Nous avons été frappés, au cours de nos premières auditions, de constater qu'aucun de ces dispositifs n'a été cité comme contribuant spécifiquement au développement économique des ZRR. Ces mesures sont ponctuelles et ne s'inscrivent pas dans une politique spécifique. Elles sont, surtout, notoirement insuffisantes sur les territoires ruraux les plus fragiles, confrontés à des problématiques de désert médical, de disparition des services publics et de recul économique.

J'en viens maintenant aux exonérations fiscales et sociales : elles constitue le coeur du dispositif ZRR et symbolisent la perception que les territoires ruraux ont de l'équité de la République. Ces exonérations concernent, depuis 1995, les entreprises du secteur privé et, depuis 2005, les organismes d'intérêt général (OIG), c'est-à-dire les associations d'utilité publique.

Au terme de nos investigations, nous avons recensé au total 18 exonérations fiscales et 3 exonérations sociales. Afin de vous éviter à nouveau une « liste à la Prévert », nous vous invitons à vous reporter en page 35 de la communication où un tableau de synthèse présente les diverses exonérations applicables.

Nos travaux se sont heurtés à une difficulté majeure : l'absence totale de dispositif d'évaluation pérenne et exhaustif des ZRR. Cette lacune a été déjà dénoncée à maintes reprises, notamment dans un rapport d'inspection de 2009, mais sans effet. Les évaluations sur les ZRR restent donc le fruit de travaux ponctuels, issus principalement de la mission d'inspection précitée.

Quels enseignements tirer des travaux d'évaluation existants ?

En premier lieu, que les exonérations en faveur des ZRR ne se montent pas à 511 millions d'euros comme le chiffre circule habituellement, mais à près de 235 millions d'euros, soit un coût deux fois moindre. Ce chiffre représente une enveloppe moyenne de 16 000 euros par commune classée. Autrement dit, depuis 2009, on assiste à une baisse sensible et « silencieuse » des mesures en faveur des ZRR. Comment dans ces conditions agir efficacement en faveur de l'attractivité des territoires ruraux les plus fragiles ?

En second lieu, des jugements très durs ont été portés, lors des auditions que nous avons menées, sur l'efficacité des aides en ZRR : leurs effets sont jugés au mieux « non palpables », certains évoquant l'idée que : « l'on attend d'être mort pour nous aider ». Les effets des exonérations sur les TPE et PME, sur l'offre médicale, ainsi qu'en matière d'emplois sont insuffisants : au mieux, les aides servent-elles de filet de sécurité.

Nous aboutissons à la conclusion que les mesures en faveur des ZRR sont nécessaires, mais largement insuffisantes pour insuffler une dynamique de développement territorial et garantir aux habitants des territoires les plus fragiles des conditions de vie équivalente à celles observées sur le reste du territoire.

Dès lors, des réformes s'imposent. Dans un contexte de dépenses publiques sous contrainte, le premier impératif d'une révision du régime ZRR sera de gagner en efficacité. Il est donc urgent de définir une stratégie de long terme en faveur des territoires ruraux les plus fragiles. Une double orientation est, à cet égard, envisageable.

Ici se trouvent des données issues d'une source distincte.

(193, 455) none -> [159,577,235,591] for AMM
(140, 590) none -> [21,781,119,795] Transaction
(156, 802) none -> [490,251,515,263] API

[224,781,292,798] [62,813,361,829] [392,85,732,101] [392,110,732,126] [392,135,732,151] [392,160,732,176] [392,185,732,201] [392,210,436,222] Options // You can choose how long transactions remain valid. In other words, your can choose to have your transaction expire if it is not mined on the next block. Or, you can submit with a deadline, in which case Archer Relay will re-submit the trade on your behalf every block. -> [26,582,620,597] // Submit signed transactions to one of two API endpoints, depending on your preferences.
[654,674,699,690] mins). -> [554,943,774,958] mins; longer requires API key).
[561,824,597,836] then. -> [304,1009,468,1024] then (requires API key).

La première concerne la finalité des aides. Deux stratégies s'opposent : la première consiste à maintenir des aides « saupoudrées », destinées à servir de « coup de pouce » ; la seconde vise à créer de l'activité économique pour maintenir les habitants. Ce débat rejoint celui du zonage : la dilution des aides sera d'autant plus facile que le nombre de communes bénéficiaires sera élevé ; une concentration du dispositif appelle au contraire un resserrement du classement en ZRR.

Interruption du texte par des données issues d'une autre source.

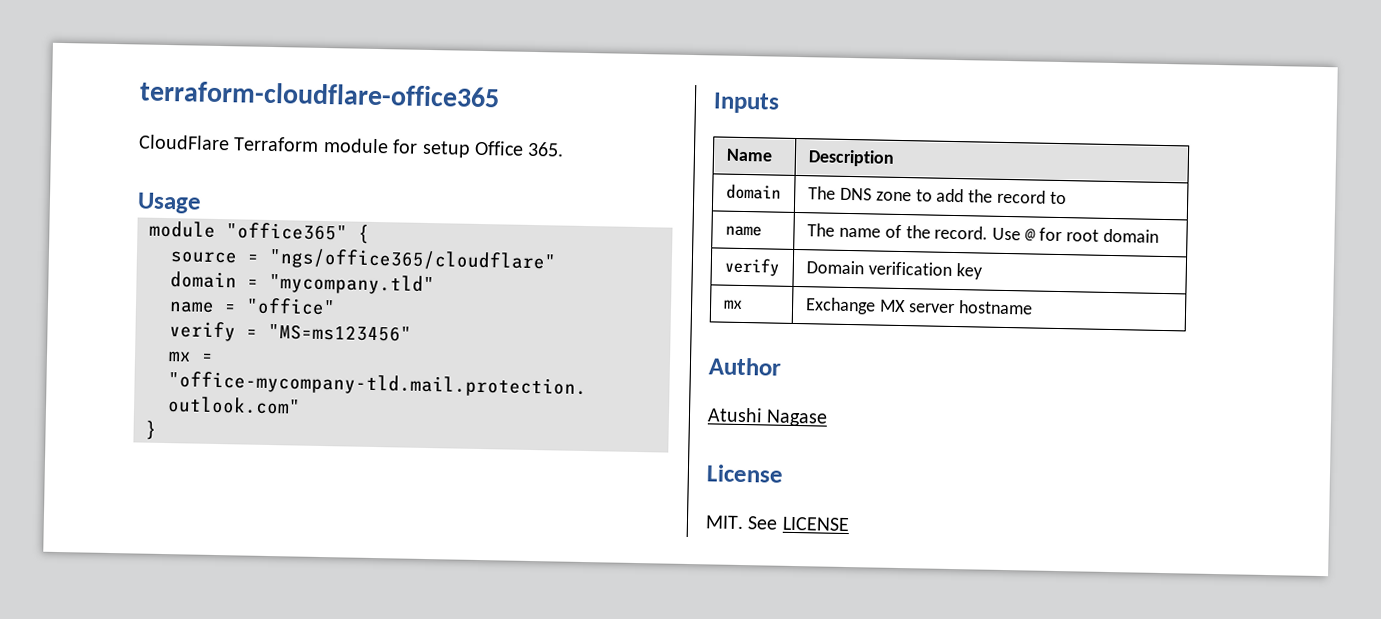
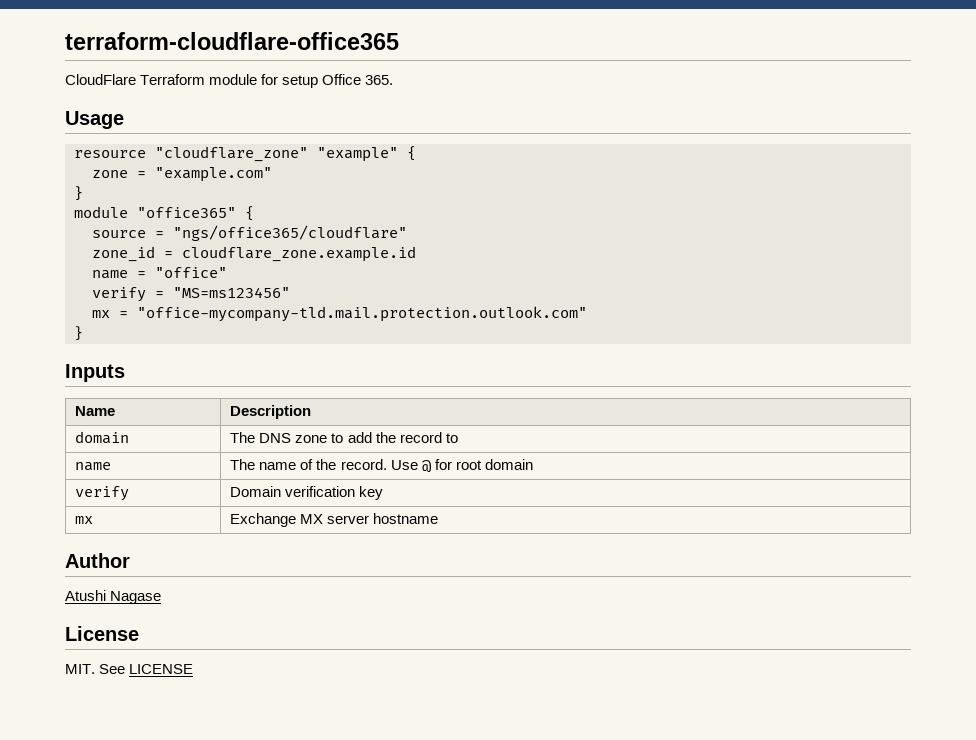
(202, 203) none -> [74,146,416,162] [92,167,272,182] [74,186,83,201] // resource "cloudflare_zone" "example" { // zone = "example.com" // }
[170,271,435,296] domain = "mycompany.tld" -> [92,246,416,262] zone_id = cloudflare_zone.example.id

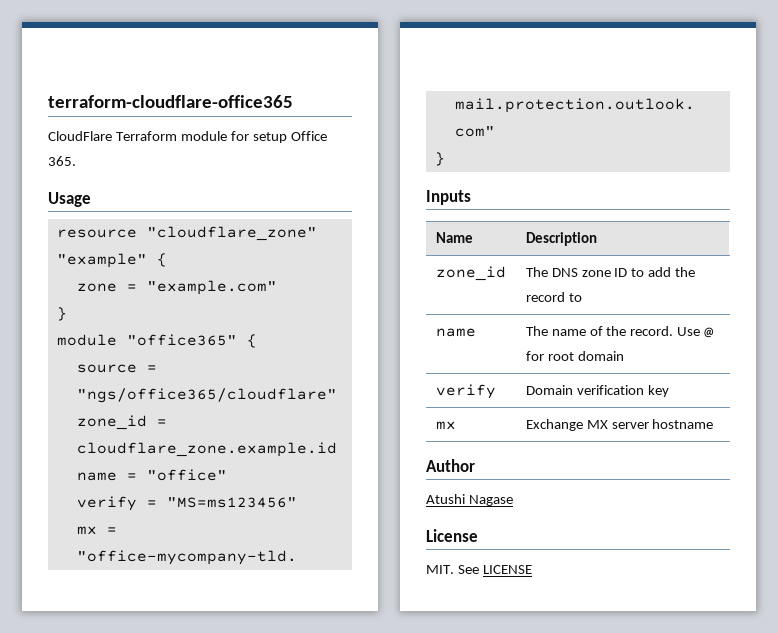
[75,431,130,444] domain -> [435,266,506,281] zone_id
(328, 439) none -> [614,268,628,277] ID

La seconde vise à procéder à des arbitrages au sein des aides actuellement ouvertes sur la base de leur rapport coût-efficacité, pour accentuer celles présentant un intérêt en termes de création d'emploi et d'animation des territoires les plus fragiles.

La remise en cause de l'appartenance de certaines communes aux ZRR au cours de l'été 2013 a servi de détonateur, en soulignant l'attachement des populations et de leurs élus au maintien d'un dispositif dédié aux territoires ruraux les plus fragiles. Il est maintenant urgent de réformer le dispositif en vigueur, afin qu'il gagne en efficacité, de le rendre incontestable et d'en assurer ainsi la pérennité.